Les temps ont été difficiles pour les actions des marchés émergents, mais seule la Chine possède réellement le pouvoir de brouiller les cartes des investisseurs cette année, explique dans une note Leon Cornelissen, l'économiste en chef de Robeco. « Les hausses des taux d'intérêts dans des pays comme l'Inde et la Turquie dans le but de soutenir leurs devises et de mettre un terme aux flux de capitaux [sortants] ont engendré un effondrement des cours boursiers » analyse-t-il. « Toutefois, les investisseurs [des marchés occidentaux] ne doivent pas craindre des répercussions, car la vraie menace surviendrait si la Chine se heurtait à des difficultés », ajoute-il.
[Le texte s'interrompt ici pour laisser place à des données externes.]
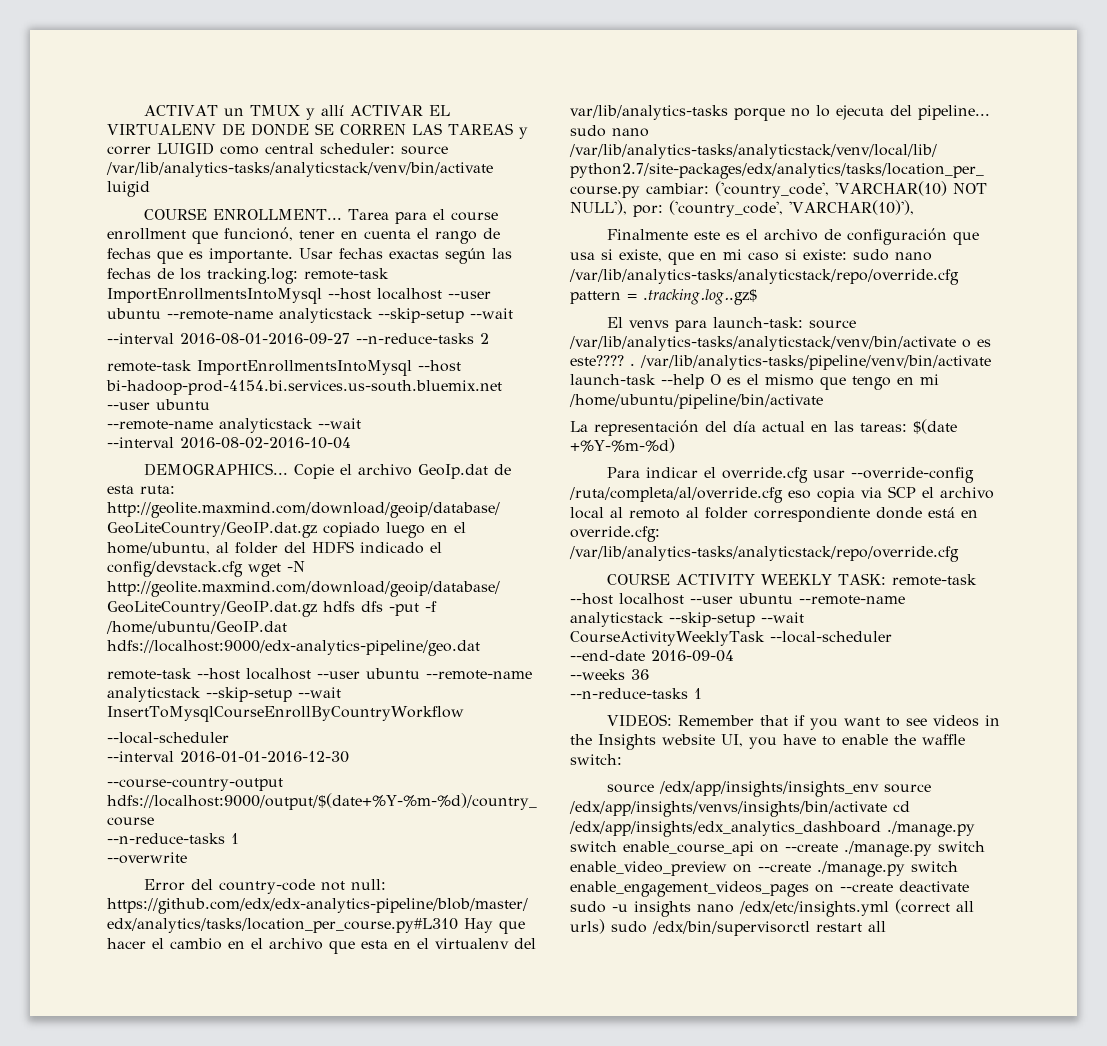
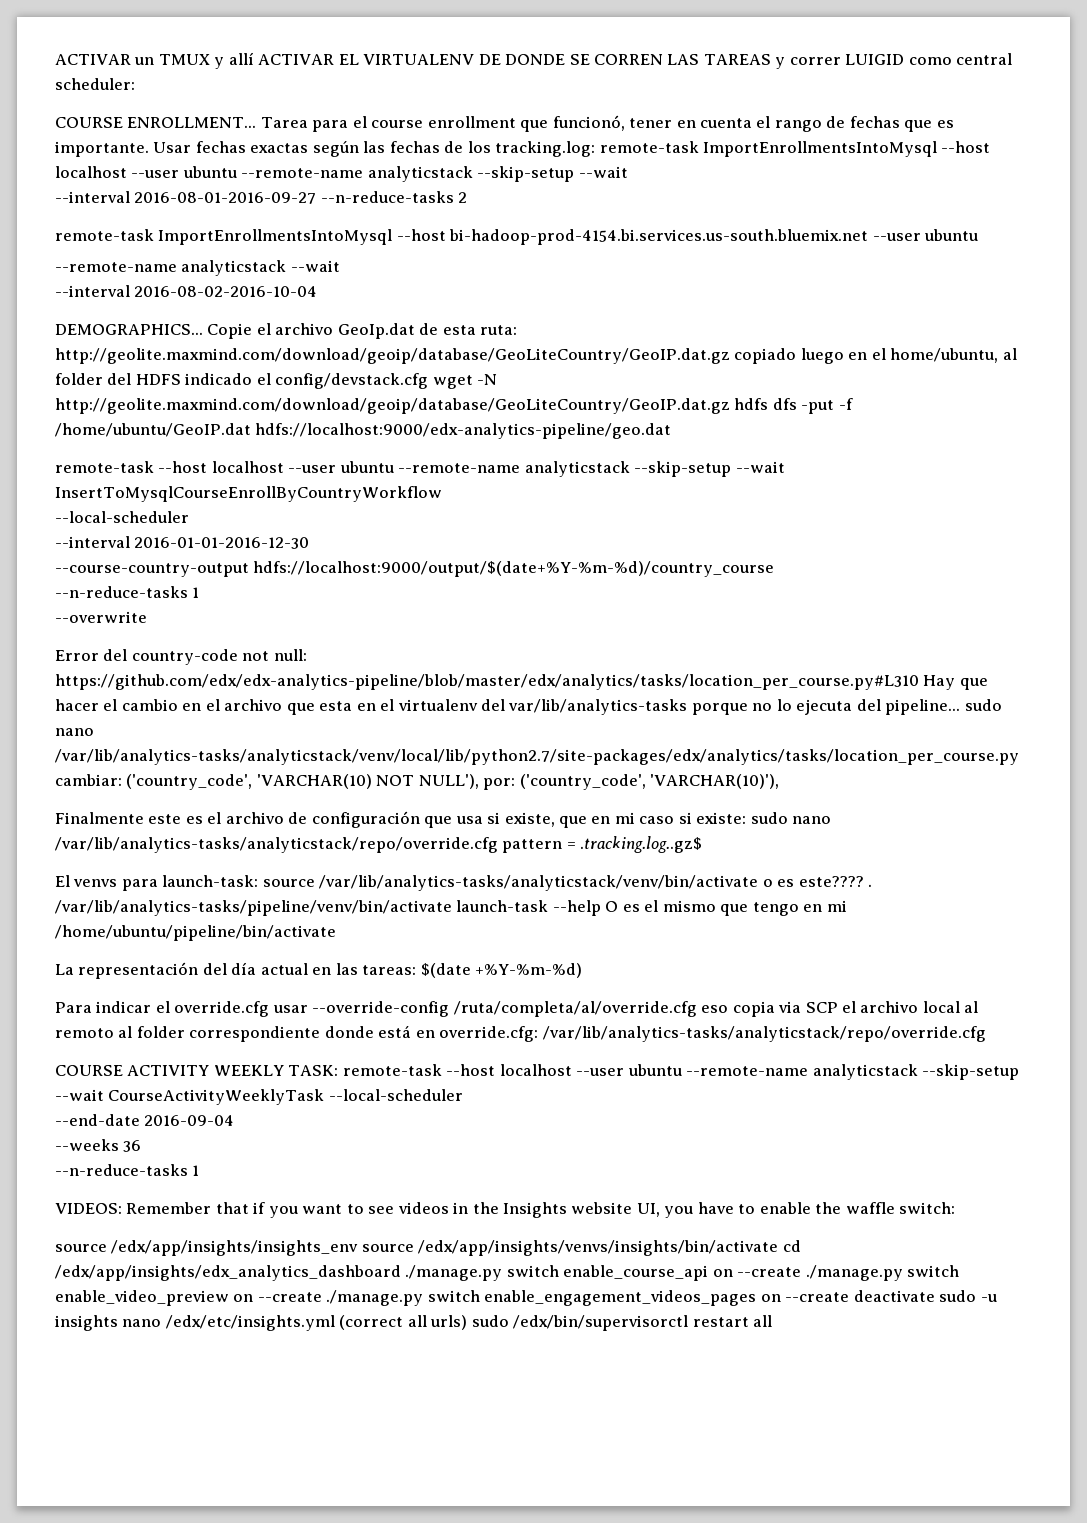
[143,105,218,116] ACTIVAT -> [55,54,131,65] ACTIVAR
[401,146,448,155] [106,162,493,177] [107,181,150,197] source /var/lib/analytics-tasks/analyticstack/venv/bin/activate luigid -> (135, 84) none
Pour l’économiste, l’arrêt progressif du programme d’achats d’actifs (le « tapering ») de la Réserve fédérale américaine n’est pas la raison principale de ces sorties de capitaux. Par ailleurs, le ralentissement des pays émergents ne met pas en péril la reprise en cours dans les économies développées, et « l'affaiblissement des devises des marchés émergents contribuera à un rééquilibrage de leurs économies et à une baisse de leurs déficits des comptes courants ». En revanche, les choses pourraient changer si les fondamentaux de l'économie chinoise se dégradaient. « Les autorités chinoises ont ralenti récemment la croissance économique dans l'espoir de réduire le prix des logements et de dompter en parallèle le système bancaire. Qui plus est, au dernier congrès du parti communiste, elle a présenté un ambitieux programme de réformes qui, en pratique, réduirait la croissance structurelle. Toutefois, ce qui va finalement se passer demeure incertain », indique Leon Cornelissen.